Evidence that big phone companies are spending money to upgrade their technology after years of limited investment gave an extra lift to telecoms equipment and services suppliers.
Cable & Wireless rose 1.5 percent, Marconi gained 6.2 percent and Spirent soared 14.2 percent, as dealers said its joint house broker Cazenove upgraded the stock.
Anglo-US fund firm Amvescap topped the FTSE with a 6.5 percent rally, benefiting from mounting optimism that fourth-quarter results from US firms - which kick off on Thursday with aluminium giant Alcoa - would show the improving economy is feeding through to bottom-line profits.

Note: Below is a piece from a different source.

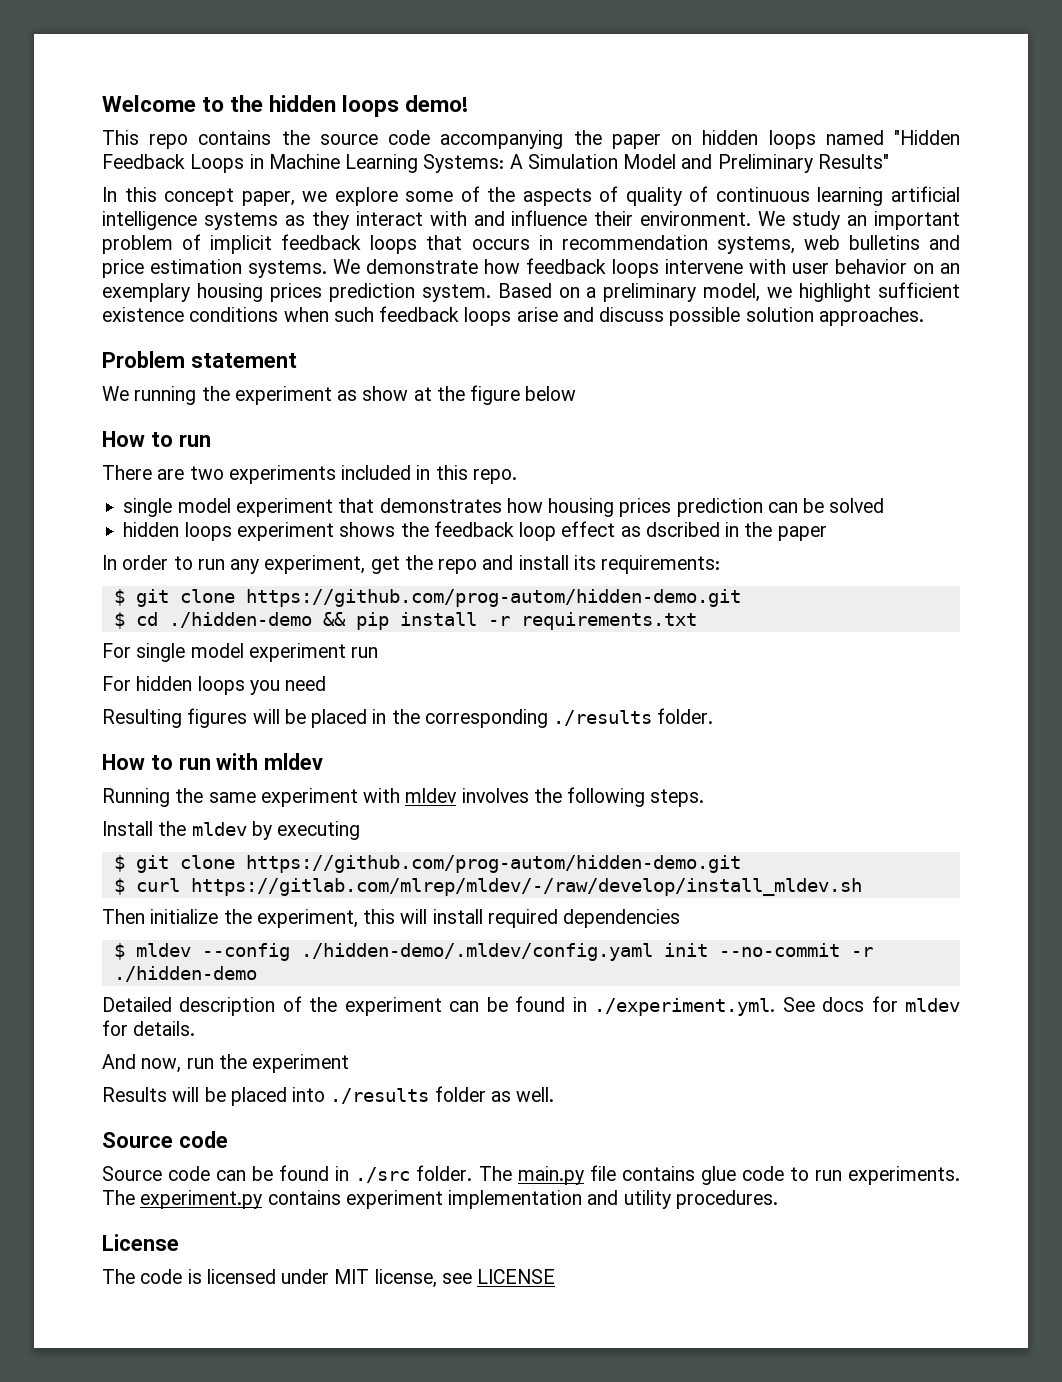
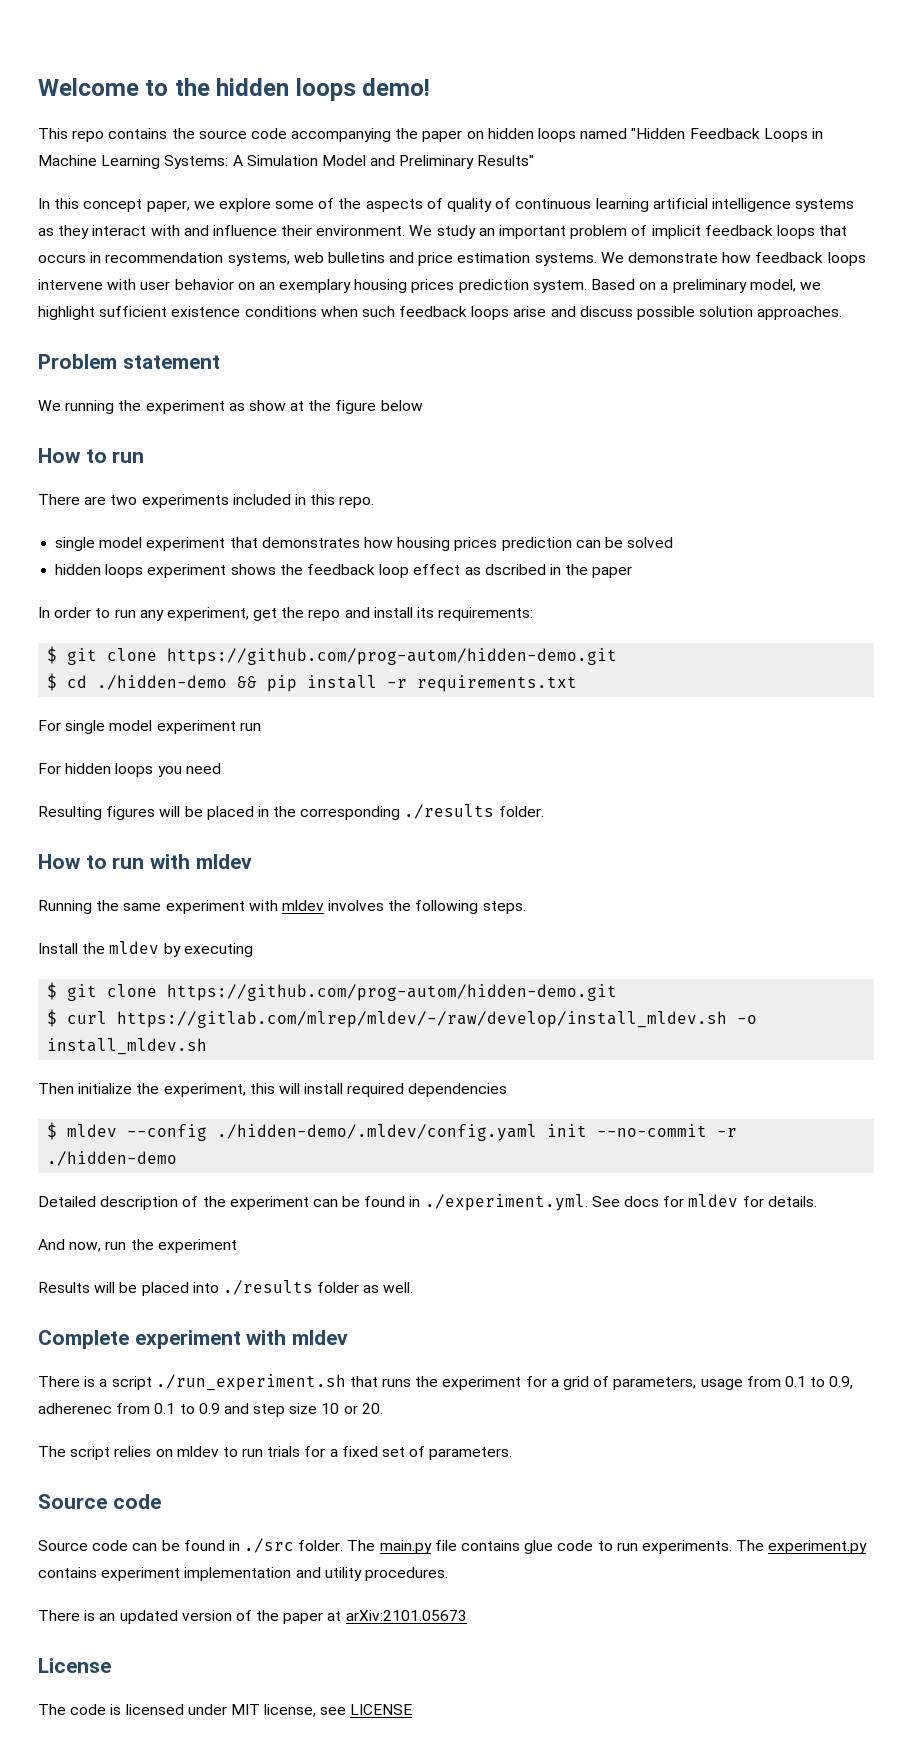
(862, 887) none -> [737,1015,758,1024] [47,1038,208,1055] -o install_mldev.sh
(555, 1094) none -> [38,1330,349,1349] [38,1374,854,1391] [38,1403,383,1417] [38,1446,513,1460] // Complete experiment with mldev // There is a script ./run_experiment.sh that runs the experiment for a grid of parameters, usage from 0.1 to 0.9, adherenec from 0.1 to 0.9 and step size 10 or 20. // The script relies on mldev to run trials for a fixed set of parameters.
(778, 1199) none -> [38,1610,467,1624] // There is an updated version of the paper at arXiv:2101.05673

The upbeat mood also helped lift shares in news and information provider Reuters Group.
Reuters added 4.4 percent ahead of a trading update on January 15, which dealers and analysts said was expected to confirm signs of a pickup in business for its key financial sector customers.
Mid-cap music company EMI jumped 6.7 percent to its highest level for over a year to extend this week's rally to 20 percent, on signs of improvement for the music industry and lingering talk it could be a bid target.
EMI missed out on a merger with Time Warner last year, which dealers said made it vulnerable to a bid as the industry consolidates. EMI declined to comment.
But the threat that the weak dollar would eat into reported earnings continued to hang over many stocks.
Jewellery retailer Signet fell 3.6 percent after it said the dollar would take about seven percent off its full-year profits.
Plumbing equipment firm Wolseley and building supplier Hanson were among the weakest blue chip stocks, both slipping more than one percent after US homebuilder Ryland said new home orders fell in the fourth quarter.